C'est à partir de ces remarques que F. Lebaron tente d'expliquer l'hégémonie du modèle néo-classique et, dans la même perspective, l'utilisation sans cesse croissante des mathématiques; ces deux éléments étant présentés comme la simple résultante des liens de subordination avec le champ politique : " Une des forces du modèle néoclassique réside, plus précisément, dans la correspondance étroite qu'il entretient avec une croyance politique et bureaucratique où la définition d'objectifs quantifiables commande la recherche de moyens cohérents et "économiques" pour les réaliser, la programmation informatique réalisant ce projet de "contrôle optimal", particulièrement dans le domaine stratégique (économique, y compris avec la planification, ou militaire)." (p.132)
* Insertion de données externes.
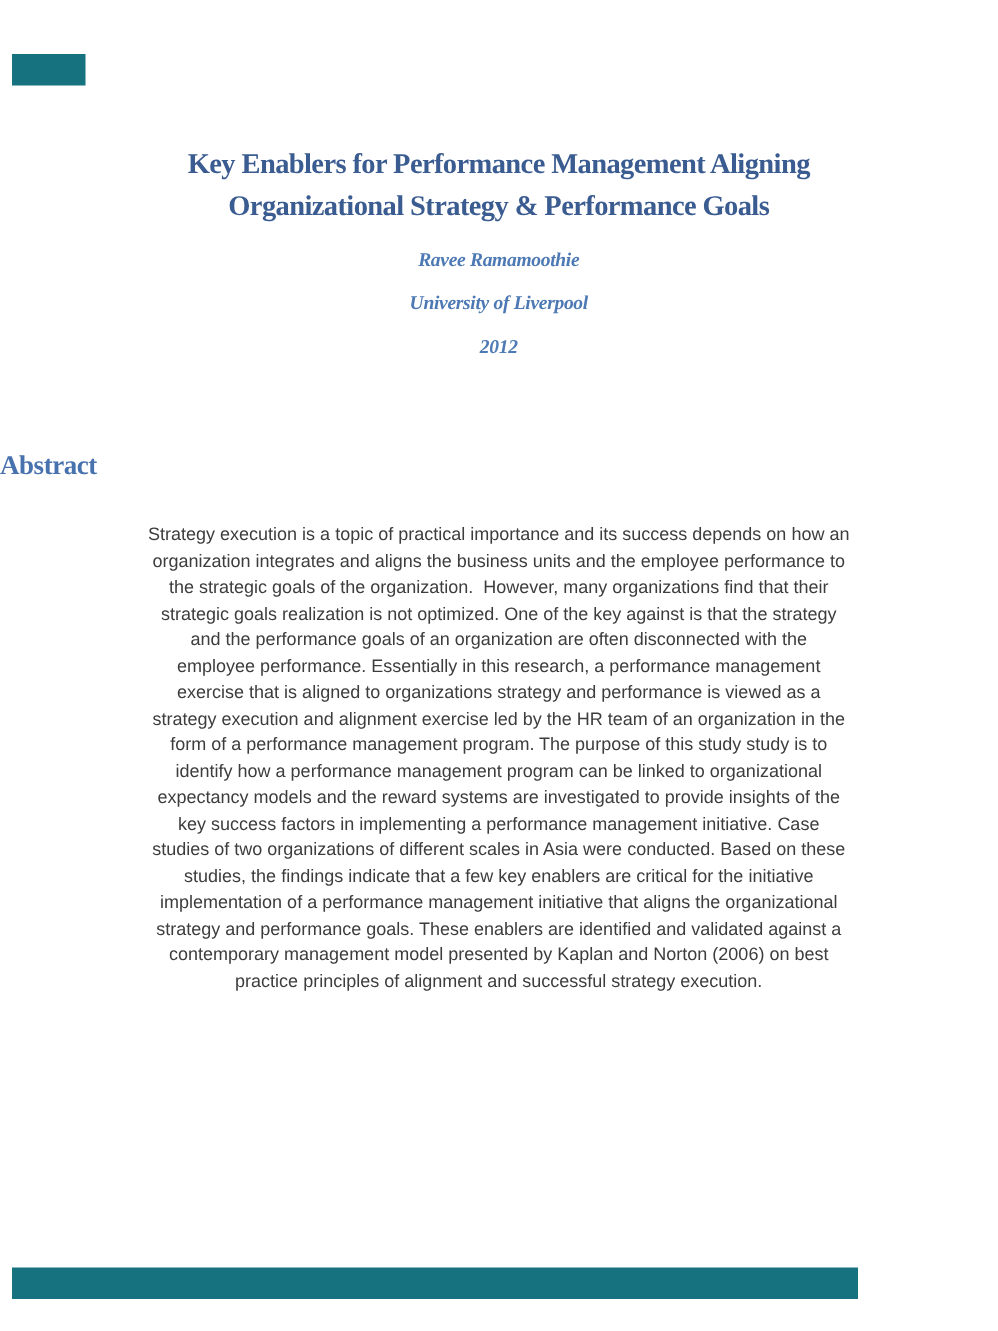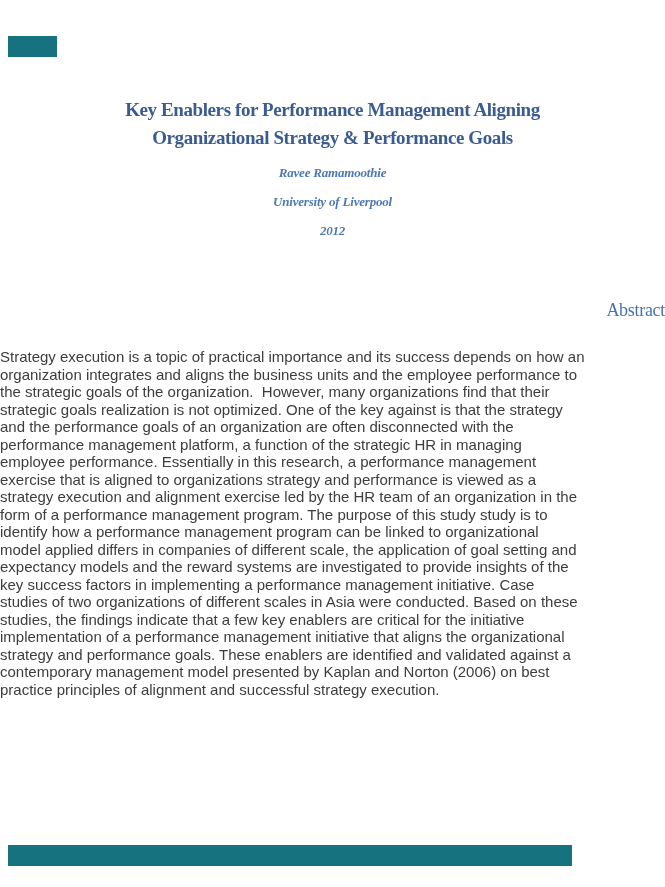--- a/index.html
+++ b/index.html
@@ -50,9 +50,9 @@
   .abstract-heading {
     position: absolute;
     left: 0; right: 0; top: 300px;
-    text-align: right;
+    text-align: left;
     font-family: "Liberation Serif", serif;
-    font-weight: normal;
+    font-weight: bold;
     font-size: 18px;
     letter-spacing: -0.3px;
     color: #4872ad;

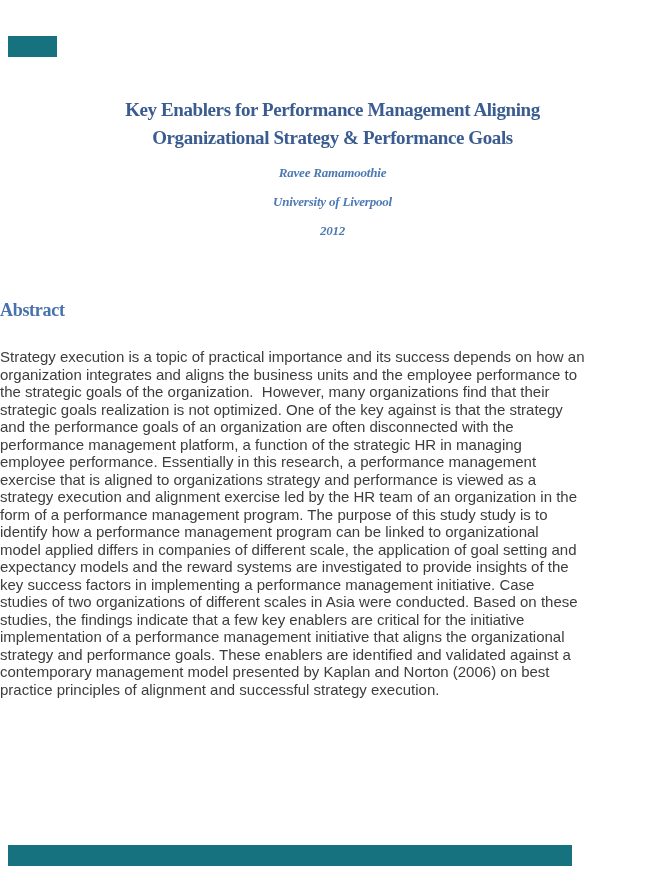--- a/index.html
+++ b/index.html
@@ -60,7 +60,8 @@
   .abstract-body {
     position: absolute;
     left: 0; right: 0; top: 348px;
-    font-size: 15px;
+    text-align: center;
+    font-size: 12px;
     line-height: 17.5px;
     color: #3d3d3d;
   }

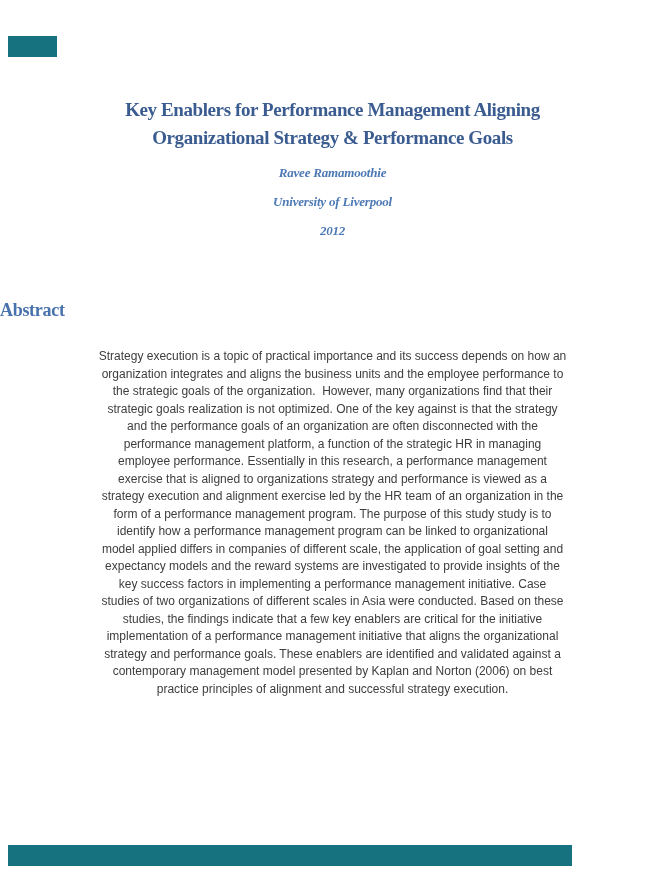--- a/index.html
+++ b/index.html
@@ -95,7 +95,6 @@
     <div class="line">the strategic goals of the organization.  However, many organizations find that their</div>
     <div class="line">strategic goals realization is not optimized. One of the key against is that the strategy</div>
     <div class="line">and the performance goals of an organization are often disconnected with the</div>
-    <div class="line">performance management platform, a function of the strategic HR in managing</div>
     <div class="line">employee performance. Essentially in this research, a performance management</div>
     <div class="line">exercise that is aligned to organizations strategy and performance is viewed as a</div>
     <div class="line">strategy execution and alignment exercise led by the HR team of an organization in the</div>

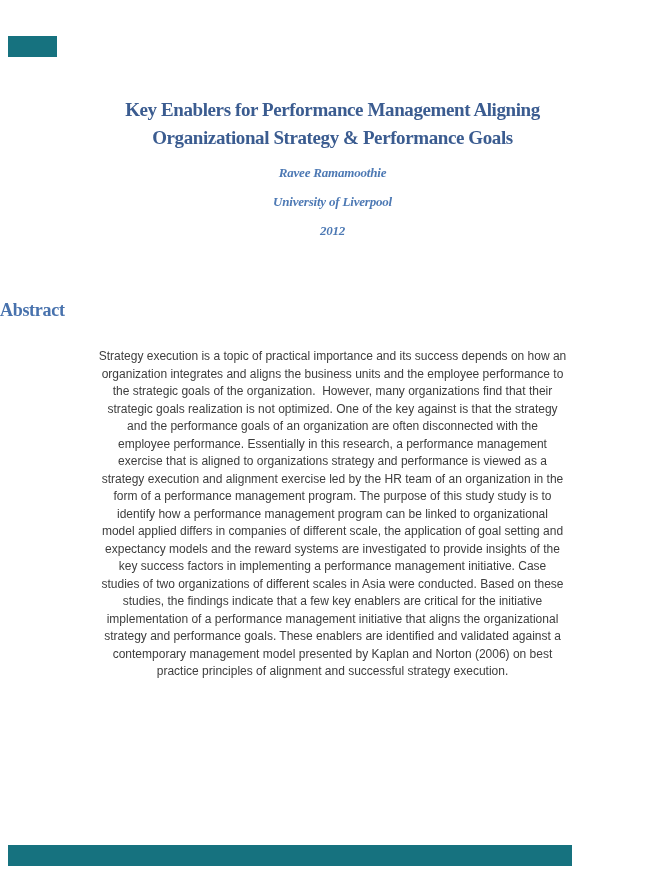--- a/index.html
+++ b/index.html
@@ -100,7 +100,6 @@
     <div class="line">strategy execution and alignment exercise led by the HR team of an organization in the</div>
     <div class="line">form of a performance management program. The purpose of this study study is to</div>
     <div class="line">identify how a performance management program can be linked to organizational</div>
-    <div class="line">model applied differs in companies of different scale, the application of goal setting and</div>
     <div class="line">expectancy models and the reward systems are investigated to provide insights of the</div>
     <div class="line">key success factors in implementing a performance management initiative. Case</div>
     <div class="line">studies of two organizations of different scales in Asia were conducted. Based on these</div>

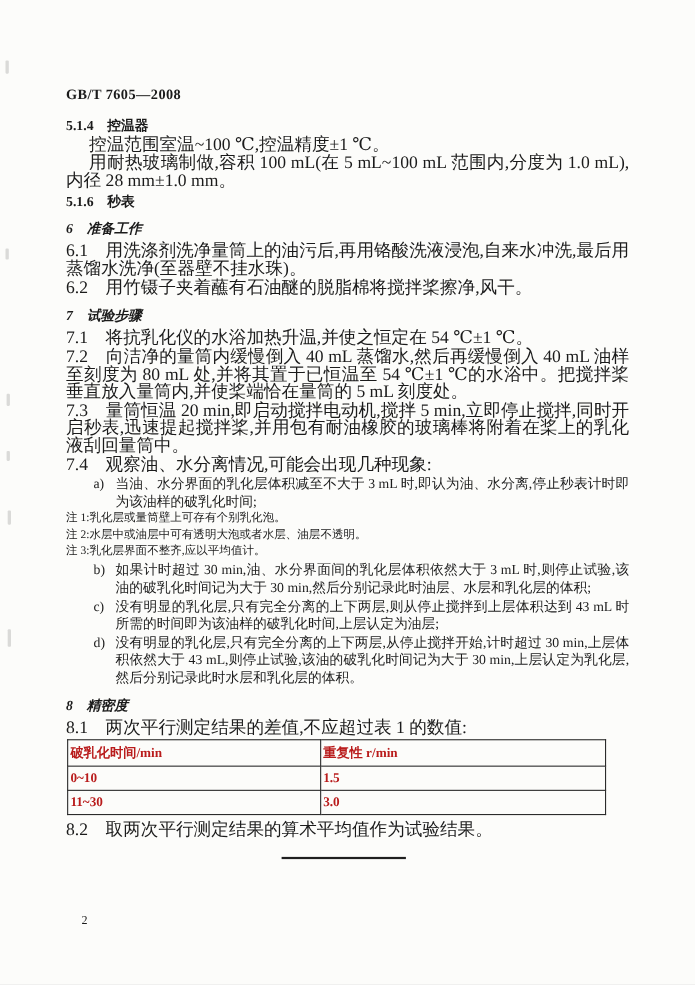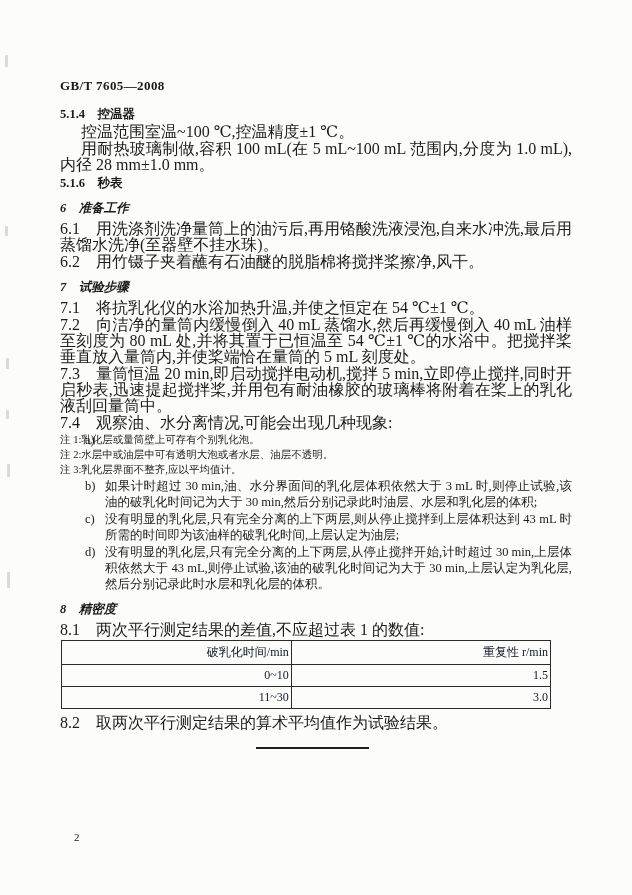--- a/index.html
+++ b/index.html
@@ -63,6 +63,7 @@
 
     <div class="list-item">
       <span class="marker">a)</span>
+      <span>当油、水分界面的乳化层体积减至不大于 3 mL 时,即认为油、水分离,停止秒表计时即为该油样的破乳化时间;</span>
     </div>
 
     <div class="note">注 1:乳化层或量筒壁上可存有个别乳化泡。</div>

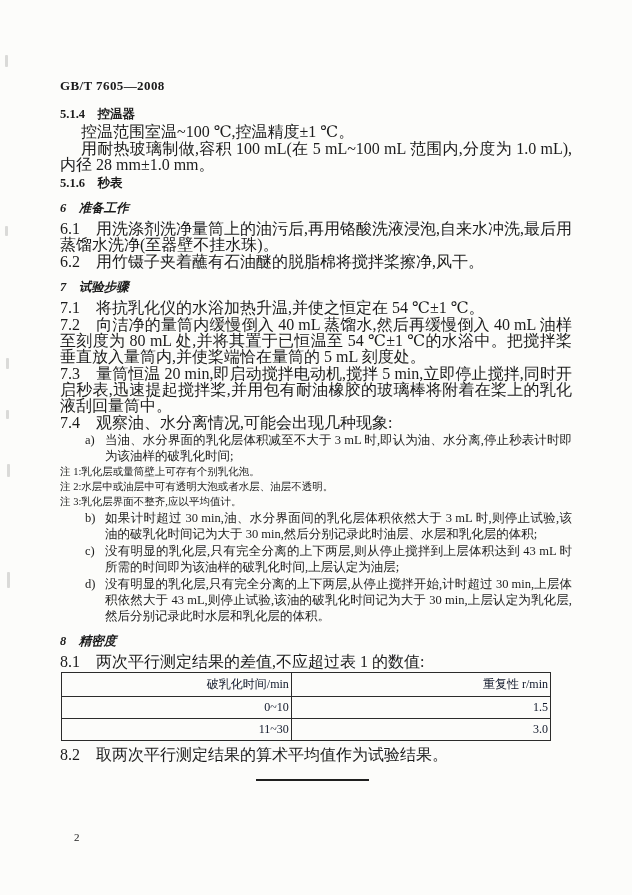--- a/index.html
+++ b/index.html
@@ -21,8 +21,8 @@
   .note { font-size:10.5px; line-height:15px; margin:0; }
   .tbl-caption { text-align:center; font-weight:700; font-size:12px; line-height:16px; margin:5px 0 3px; }
   table.t1 { border-collapse:collapse; width:490px; margin:2px 0 6px 1px; }
-  .t1 th, .t1 td { border:1px solid #2b2b2b; font-size:12px; font-weight:400;
-                   text-align:right; padding:3px 2px; color:#0f172a; }
+  .t1 th, .t1 td { border:1px solid #2b2b2b; font-size:12px; font-weight:700;
+                   text-align:left; padding:3px 2px; color:#b91c1c; }
   .t1 col.c1 { width:47%; } .t1 col.c2 { width:53%; }
   .end-rule { width:113px; height:2px; background:#1f1f1f; margin:16px auto 0; position:relative; left:-4px; }
   .page-number { position:absolute; left:74px; top:831px; font-size:11px; }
Or c'est par ce recours forcé aux mathématiques que, pour l'auteur, les économistes sont amenés à partager et faire partager une même croyance économique : "La souplesse mathématique de ce point de départ [il s'agit du choix des hypothèses de travail] ne rencontre donc pour seule contrainte absolue qu'un axiome anthropologique : le comportement d'un agent économique peut être formalisé comme étant régi par la recherche de la satisfaction d'un objectif quantifiable, quel qu'il soit, sous des contraintes également quantifiables. […] Ce socle ne fait guère l'objet de discussions et ramène régulièrement la défense des modèles sur le terrain des principes. Le principe de maximisation fonctionne comme l'expression formalisée de la croyance des hommes d'action et des décideurs (financiers, ingénieurs, etc.) selon laquelle le calcul est l'horizon de l'action sur le monde." (p.134) C'est là l'essentiel du propos.

A partir de cette proposition F. Lebaron nie toute possibilité et efficacité d'une quelconque critique interne, c'est à dire venant des économistes eux-mêmes ; ce faisant il réduit l'économie à l'économie néoclassique aujourd'hui dominante : "En réalité, les croyances [notons qu'il s'agit toujours de croyances!] hérétiques ne cessent d'exercer un effet sur la croyance dominante, ne serait-ce qu'en la forçant toujours plus à l'explicitation, voire à l'autodépassement, et en participant ainsi de la dynamique interne de la sophistication des controverses, même les plus apparemment "orthodoxes"." (p.144)

L'auteur présente donc un monde "clos", condamné à la redite sans cesse plus sophistiquée d'une même croyance originelle, et dont on ne peut rien attendre si ce n'est des actions de prosélytisme de la "raison économique" : "…même si les producteurs de croyance économique sont séparés par ce que l'on réduit parfois à des "idéologies" opposées (néolibéralisme, keynésianisme, socialisme, marxisme, etc.), ils participent tous à un même univers et tentent d'y imposer leurs propres croyances économiques : pris dans une lutte pour l'imposition de croyances économiques particulières, ils contribuent tous inconsciemment à faire reconnaître la légitimité de la croyance économique." (p.154) Cette dernière affirmation, qui fait peu de cas de nombreux débats (voir, dans ce même numéro, notre débat sur l'actualité de Keynes), nous semble problématique.